Lydia Challen, a tax partner at Allen & Overy, said, “Businesses have to consider a range of often conflicting factors – including fiduciary duty to shareholders, social responsibility and what the law allows – when setting their tax strategies.
“Governments may need to start thinking about how to sell the idea of tax fairness to investors if they want to see a sea-change in corporate tax behaviour.”
Allen & Overy also found that, while some investors are more focused on transparency, reputation and ensuring stability of the tax position, for many it is simply a question of minimising leakage on their returns.
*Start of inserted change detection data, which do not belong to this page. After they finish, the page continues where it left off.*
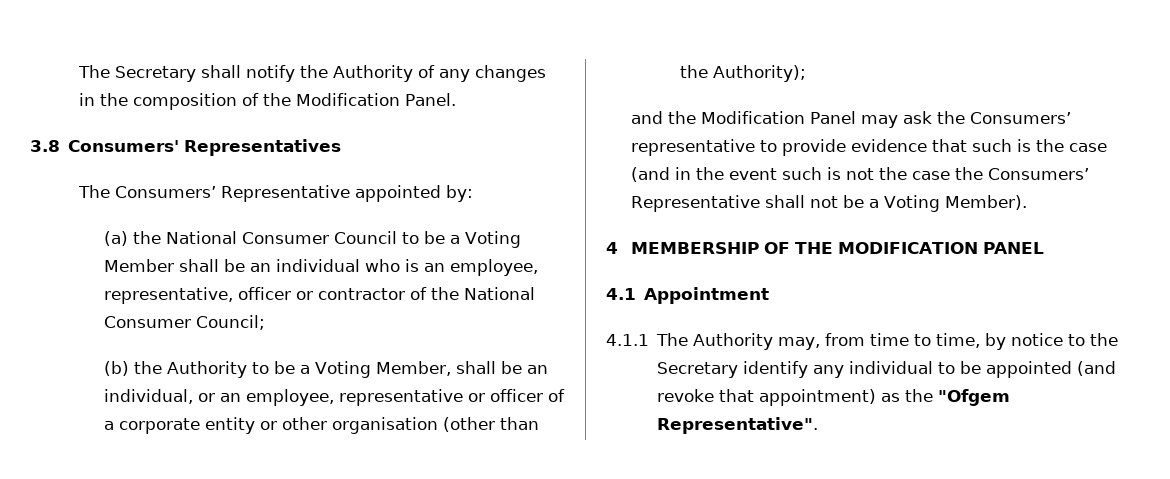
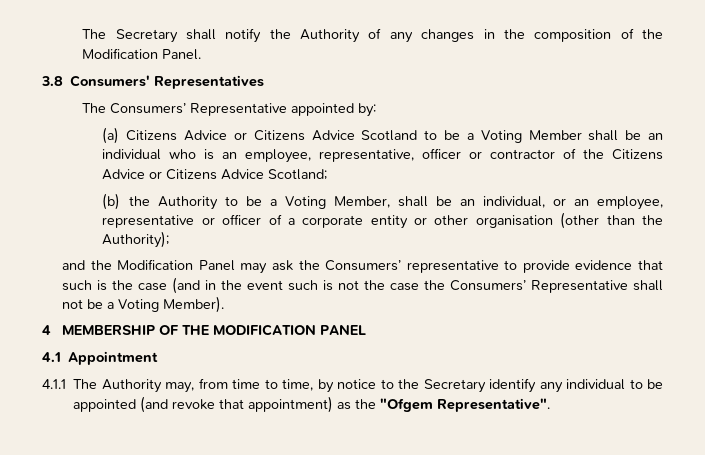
- (a) the National Consumer Council to be a Voting Member shall be an individual who is an employee, representative, officer or contractor of the National Consumer Council;
+ (a) Citizens Advice or Citizens Advice Scotland to be a Voting Member shall be an individual who is an employee, representative, officer or contractor of the Citizens Advice or Citizens Advice Scotland;

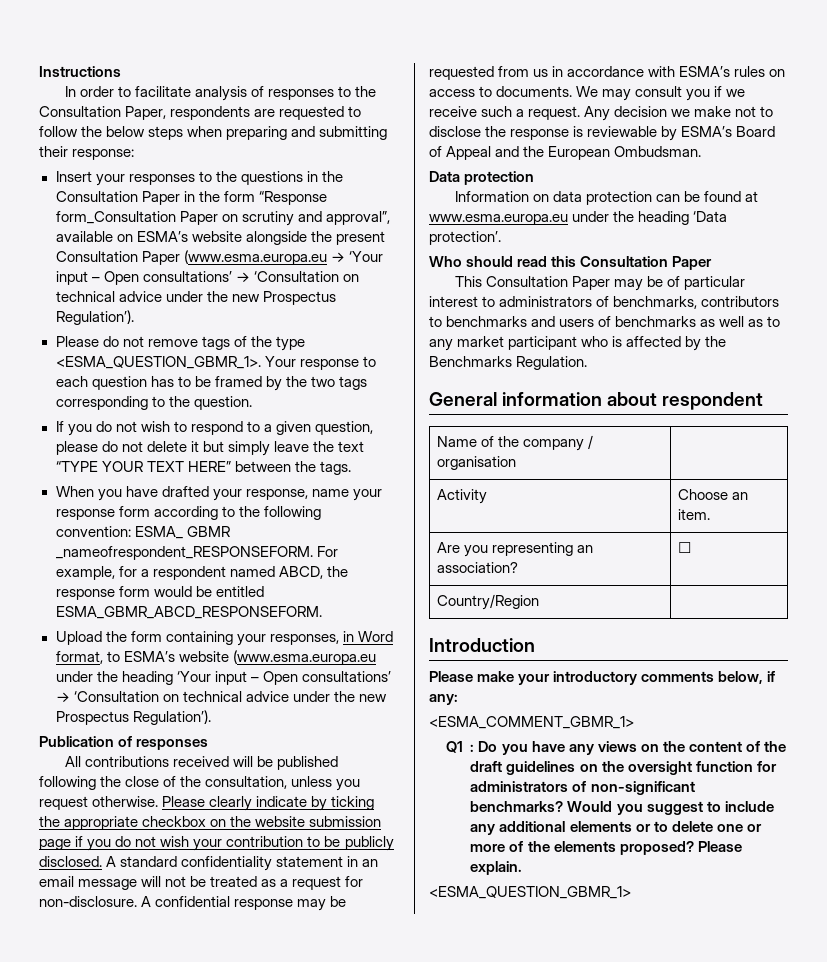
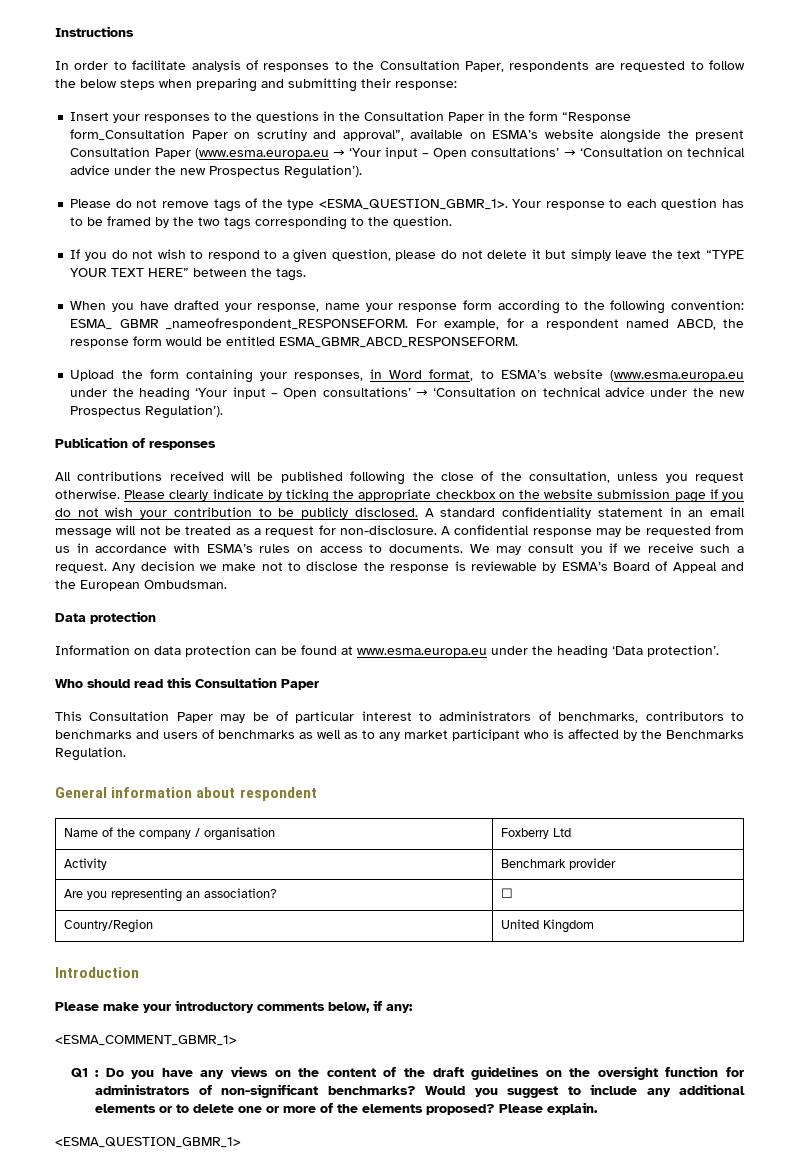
- Name of the company / organisation |
+ Name of the company / organisation | Foxberry Ltd
- Activity | Choose an item.
+ Activity | Benchmark provider
- Country/Region |
+ Country/Region | United Kingdom

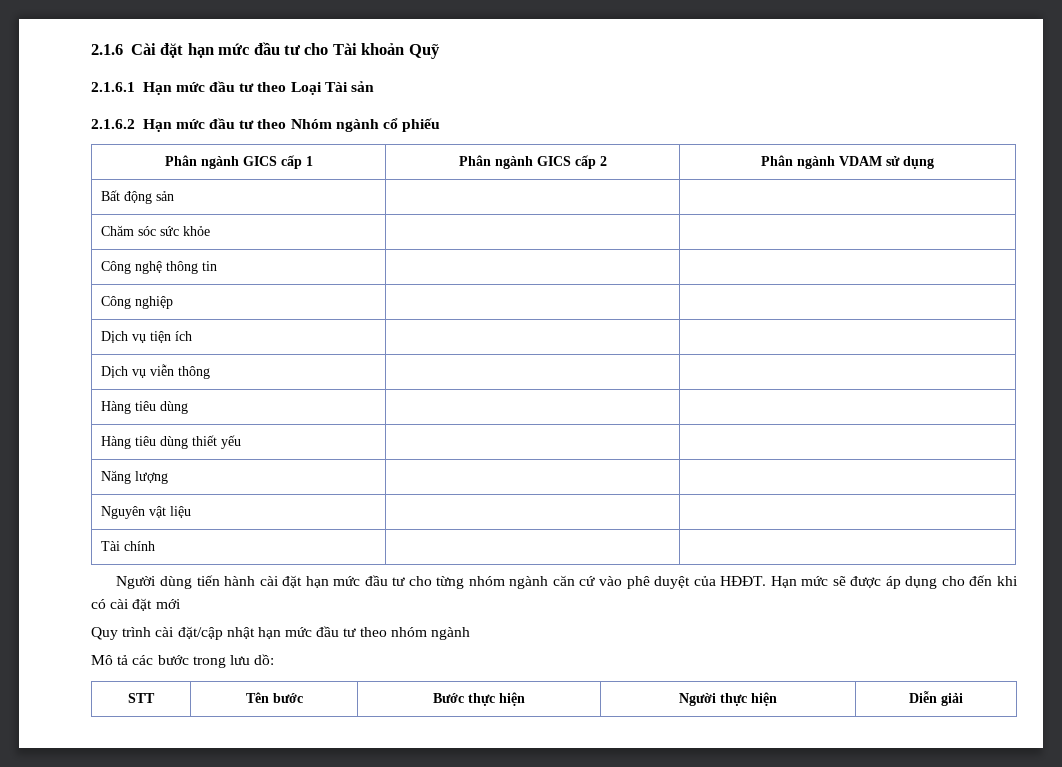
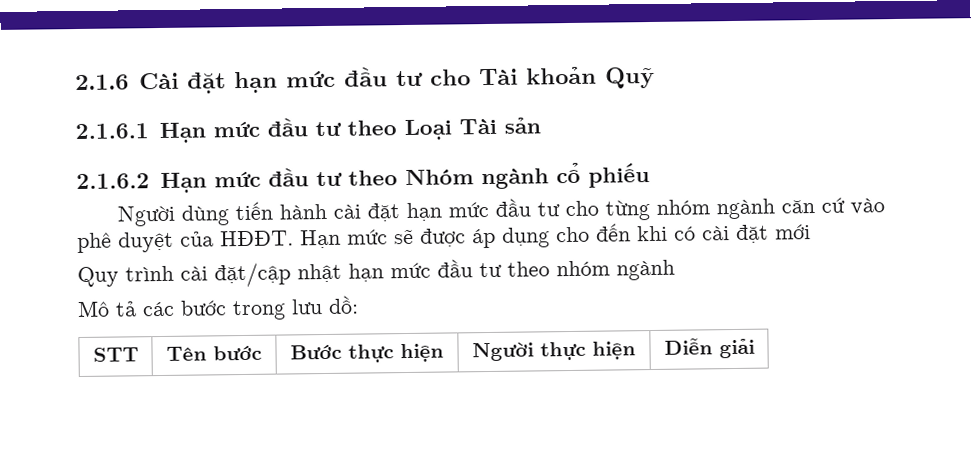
- Phân ngành GICS cấp 1 | Phân ngành GICS cấp 2 | Phân ngành VDAM sử dụng
- Bất động sản | |
- Chăm sóc sức khỏe | |
- Công nghệ thông tin | |
- Công nghiệp | |
- Dịch vụ tiện ích | |
- Dịch vụ viễn thông | |
- Hàng tiêu dùng | |
- Hàng tiêu dùng thiết yếu | |
- Năng lượng | |
- Nguyên vật liệu | |
- Tài chính | |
Indeed, minimisation of tax liabilities was the most important task for 19% of firms, up from 15% five years ago.
Turning to HMRC, Challen said the Revenue had been “quite intelligent about the cases they’ve chosen”, with wins reported about 80% of the time. “They nearly always have an avoidance flavour to them,” she added.
Allen & Overy said the introduction of the diverted profits tax (DPT) – also known as the Google Tax – in the UK has been one of the more controversial tax developments of recent years.
As a result, 52% of executives in other countries would consider changing their tax strategy if a similar proposal was introduced in their region.
Challen said, “We can understand corporates’ concerns about it being replicated elsewhere because under the proposals there is a real risk of double taxation. Businesses are trying to find their feet in this new landscape.”
Even though there’s greater awareness of tax issues in the boardroom, Challen urged the need for heads of tax to sustain that momentum.
The firm surveyed 350 senior-level executives about their tax strategy. Half of the companies had a turnover of between $500m (£325m) and $1.99bn (£1.29bn) and the other half had $2bn (£1.3bn) or more.